Problem to work on: A faithful copy of the data is the goal; set it down exactly, without the images.

Given records:
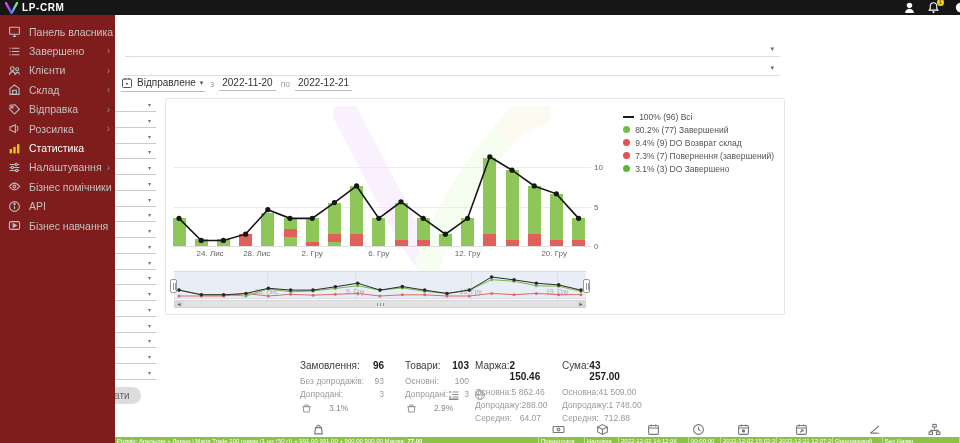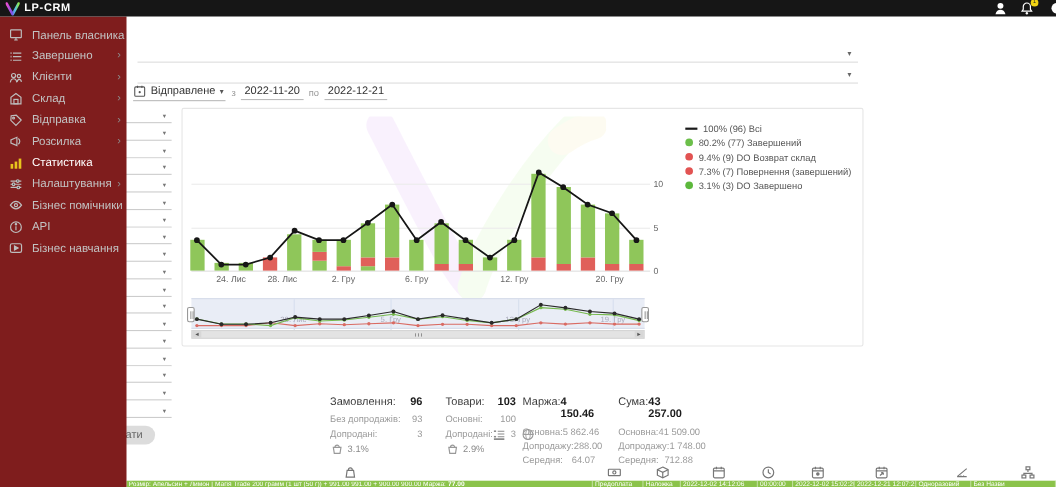--- a/index.html
+++ b/index.html
@@ -524,7 +524,7 @@
       <div class="stat-col" style="left: 475px; width: 66px;">
         <div class="stat-title">
           <span>Маржа:</span>
-          <b>4 150.46</b>
+          <b>2 150.46</b>
         </div>
         <div class="stat-row">
           <span>Основна:</span>

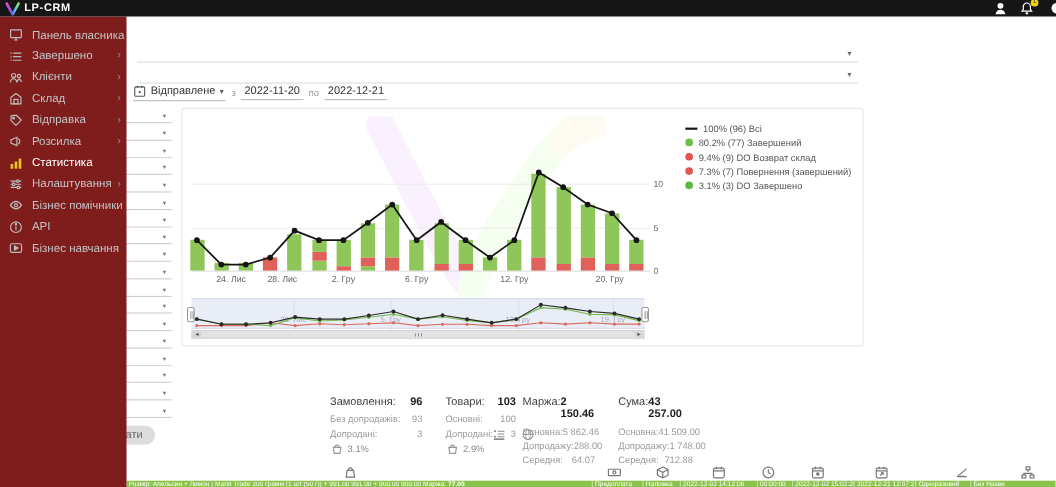--- a/index.html
+++ b/index.html
@@ -52,7 +52,7 @@
   .stat-title{display:flex;justify-content:space-between;font-size:10px;color:#3c3c3c;margin-bottom:4px;}
   .stat-title b{color:#1c1c1c;}
   .stat-row{display:flex;justify-content:space-between;font-size:8.5px;color:#9a9a9a;line-height:13px;white-space:nowrap;}
-  .stat-pct{display:flex;align-items:center;gap:3px;font-size:8.5px;color:#8a8a8a;line-height:14px;}
+  .stat-pct{display:flex;align-items:center;gap:16px;font-size:8.5px;color:#8a8a8a;line-height:14px;}
   .view-ico{position:absolute;top:389px;width:12px;height:12px;z-index:6;}
   
   .hdr-ico{position:absolute;top:423px;width:13px;height:13px;z-index:6;}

Task solution:
--- a/index.html
+++ b/index.html
@@ -524,7 +524,7 @@
       <div class="stat-col" style="left: 475px; width: 66px;">
         <div class="stat-title">
           <span>Маржа:</span>
-          <b>4 150.46</b>
+          <b>2 150.46</b>
         </div>
         <div class="stat-row">
           <span>Основна:</span>

--- a/index.html
+++ b/index.html
@@ -52,7 +52,7 @@
   .stat-title{display:flex;justify-content:space-between;font-size:10px;color:#3c3c3c;margin-bottom:4px;}
   .stat-title b{color:#1c1c1c;}
   .stat-row{display:flex;justify-content:space-between;font-size:8.5px;color:#9a9a9a;line-height:13px;white-space:nowrap;}
-  .stat-pct{display:flex;align-items:center;gap:3px;font-size:8.5px;color:#8a8a8a;line-height:14px;}
+  .stat-pct{display:flex;align-items:center;gap:16px;font-size:8.5px;color:#8a8a8a;line-height:14px;}
   .view-ico{position:absolute;top:389px;width:12px;height:12px;z-index:6;}
   
   .hdr-ico{position:absolute;top:423px;width:13px;height:13px;z-index:6;}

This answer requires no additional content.